En su sesión del pasado 2 de julio, justo a un año de las elecciones presidenciales donde Enrique Peña se alzó con la victoria, el Consejo General del IFE aplazó la discusión de las multas resultantes de los dictámenes presentados por la Unidad de Fiscalización sobre los ingresos y gastos de las campañas políticas de los comicios federales de 2012. De acuerdo con dichos documentos, se vislumbraba la imposición de sanciones a los distintos partidos políticos por alrededor de 394.3 millones de pesos, derivadas de la comisión de irregularidades de diversa índole. Más allá de las multas que se prescriban y, por supuesto, de la polémica generada por los criterios aplicados para determinarlas, se va a cuestionar (otra vez, aunque no sin motivo) el régimen de fiscalización de las campañas políticas mexicanas. En virtud de lo anterior, tal vez sea una buena oportunidad para (re)plantear reglas menos sofisticadas, pero mucho más efectivas y equitativas.
La reglamentación actual es inoperante en una democracia sana porque es una puerta al uso inequitativo de los recursos públicos, en particular por la posibilidad totalmente legal del prorrateo de gastos (utilizada por el PRI con gran éxito, a fin de aligerar la carga contable sobre la campaña de su candidato presidencial, y repartirla entre sus aspirantes al Congreso de la Unión). Por otra parte, los partidos políticos valoran más el beneficio inmediato de invertir dinero al momento de la campaña –aunque rebasen los topes estipulados—, que el costo de la sanción que posteriormente se les imponga, más aún cuando ésta ocurre meses o años después de que el Tribunal Electoral validó la elección (y que, por consiguiente, no tiene efecto sobre el resultado de la propia elección). Basta ver cómo la multa millonaria que recibió el PRI tras las elecciones de 2000 por el “Pemexgate” –mil millones de pesos, la más alta en la historia—, no lo disuadió de reincidir, si bien con sus precauciones debidas (si acaso podría recibir una multa de aproximadamente 150 millones de pesos, bastante menor y con mejor balance costo-beneficio a la de hace una década).

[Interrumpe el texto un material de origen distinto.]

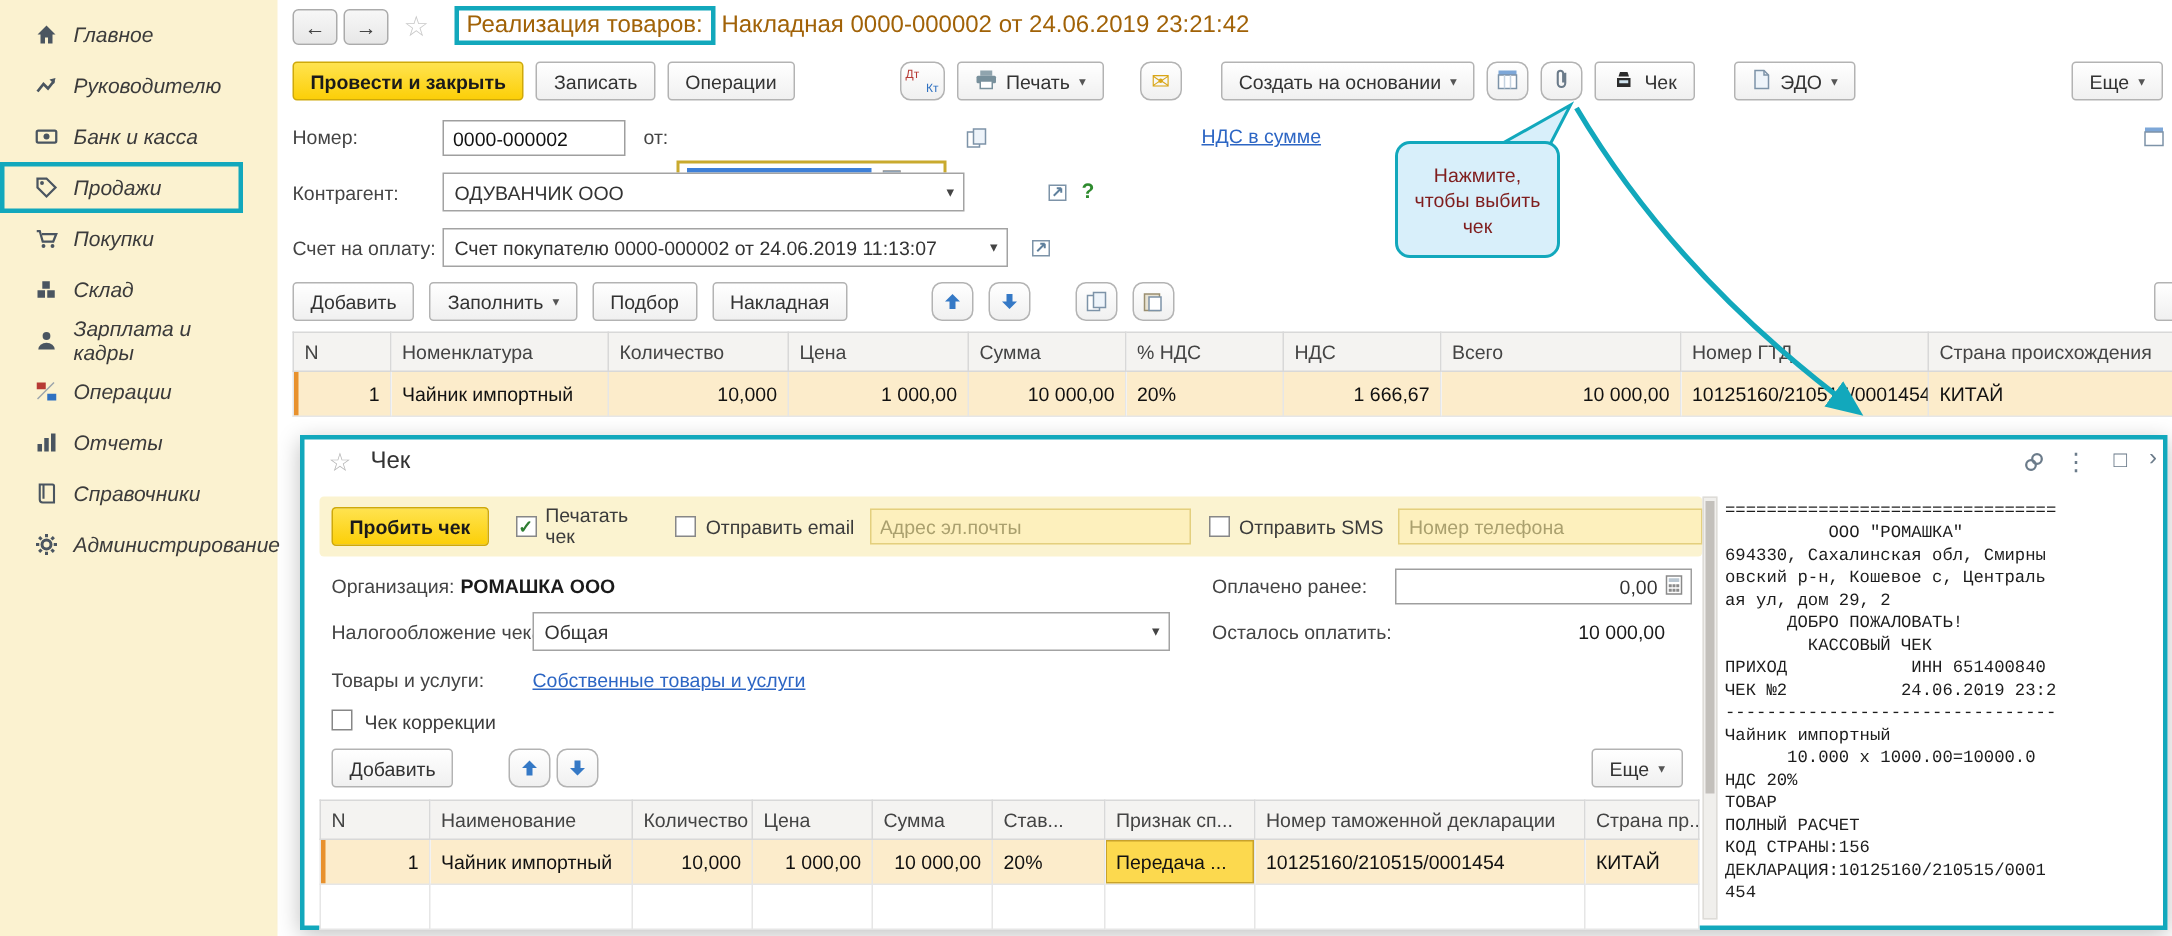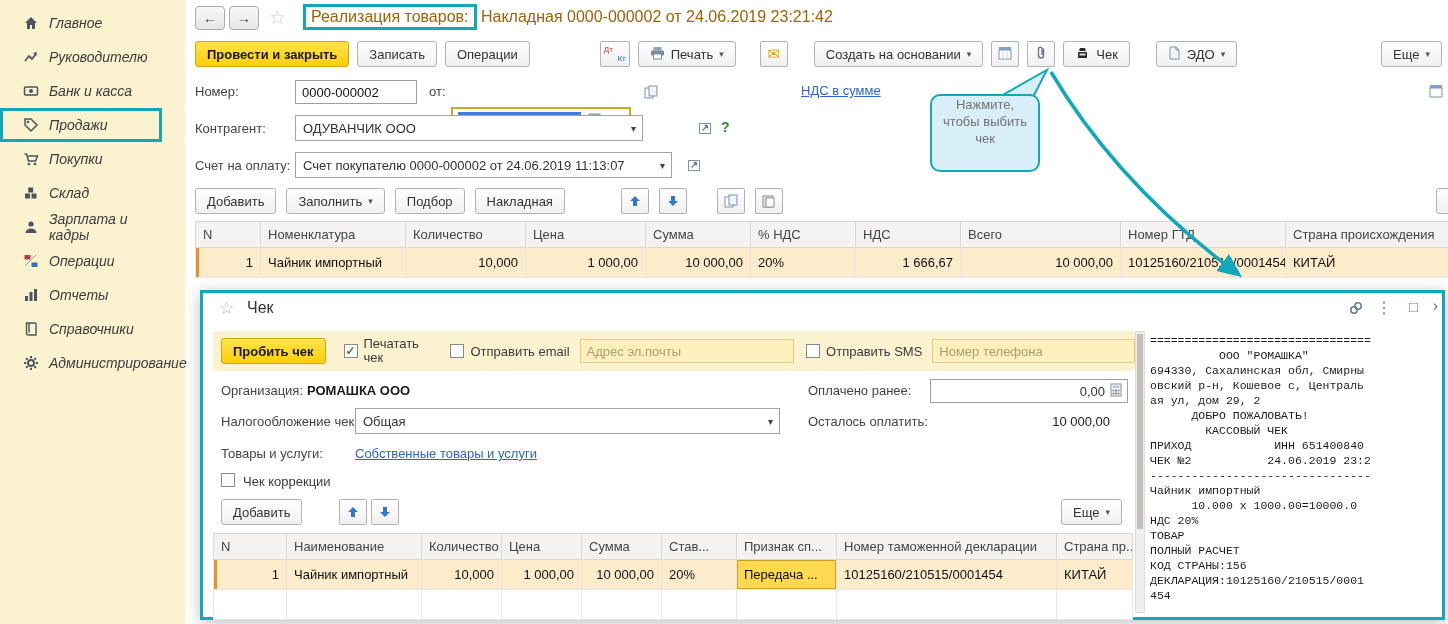"Дт" .icon-btn { border-radius: 2px -> 7px }
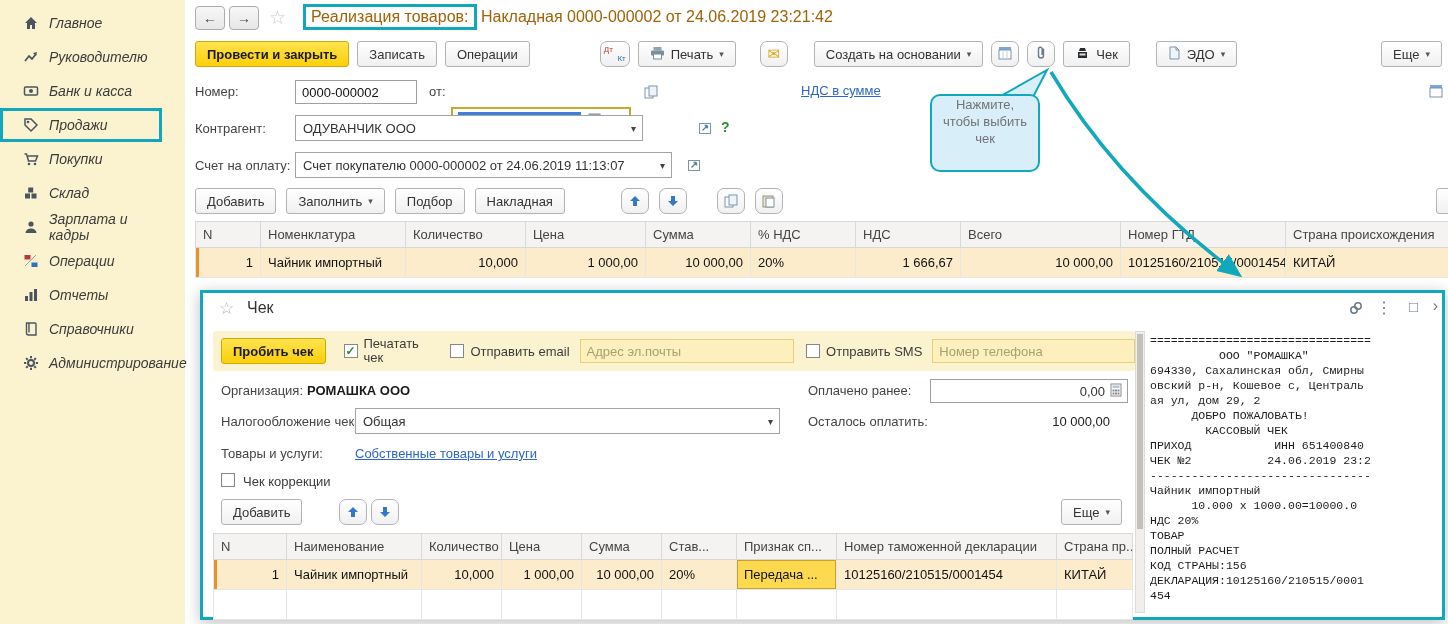"Нажмите," .callout { color: #737373 -> #7f1d1d; justify-content: none -> center }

En México, verificar el gasto en campañas no es nada sencillo, pues es difícil distinguir cuándo un evento, panfleto o artículo de parafernalia beneficia a uno o más candidatos. Ante esta situación, se estableció que los egresos se adjudicarían a las campañas mediante una regla mixta de prorrateo que asigna la mitad del monto en partes iguales a todos los beneficiados y la otra mitad según una regla que cada partido establece con antelación. Como consecuencia, los partidos que hayan leído con atención las reglas del juego, podrán beneficiarse de un buen equipo administrativo que establezca una fórmula de prorrateo favorable y que con inteligencia contable utilicen la proporcionalidad para repartir el gasto de entre muchos candidatos, aun cuando claramente el mayor beneficiario sea uno.
Por lo pronto, continuará el escándalo armado por la coalición de partidos de izquierda que postuló a la Presidencia a López Obrador, tras conocerse la posibilidad de sancionarlos por 145 millones de pesos dado el rebase a los topes de campaña del tabasqueño. De concretarse, la sanción a esos partidos –ya sin AMLO, por cierto—habrá sido producto del uso torpe del marco legal avalado por ellos mismos, y no tanto por una “injusticia”. Cierto, el esquema de escrutinio a los recursos electorales privilegia las habilidades contables y hace poco para garantizar campañas equitativas. No obstante, juzgar lo bien o mal que jugaron los partidos políticos bajo esta regla no es facultad ni del IFE ni de otra institución, pero sí lo es el diseño de las reglas que no por complicadas dejan de ser perniciosas.
El problema se complica si uno considera que los propios partidos han aprobado en el poder legislativo reglas para el financiamiento de las campañas que por ningún motivo pretenden cumplir. De esta forma, acabamos con un sistema híbrido de financiamiento (público y privado) y con reglas que hacen fácil ocultar el uso de los dineros, sus fuentes de recaudación y sus montos. En una palabra, el país padece todos los vicios: los de los sistemas electorales que dependen exclusivamente del financiamiento público (la mayoría de los europeos), aquellos que dependen (casi) exclusivamente del financiamiento privado (sobre todo Estados Unidos) y de un marco regulatorio que nadie pretende cumplir. Tiempo para simplificar las reglas y hacerlas transparentes: al menos eso permitiría saber quién financia a quién y por qué.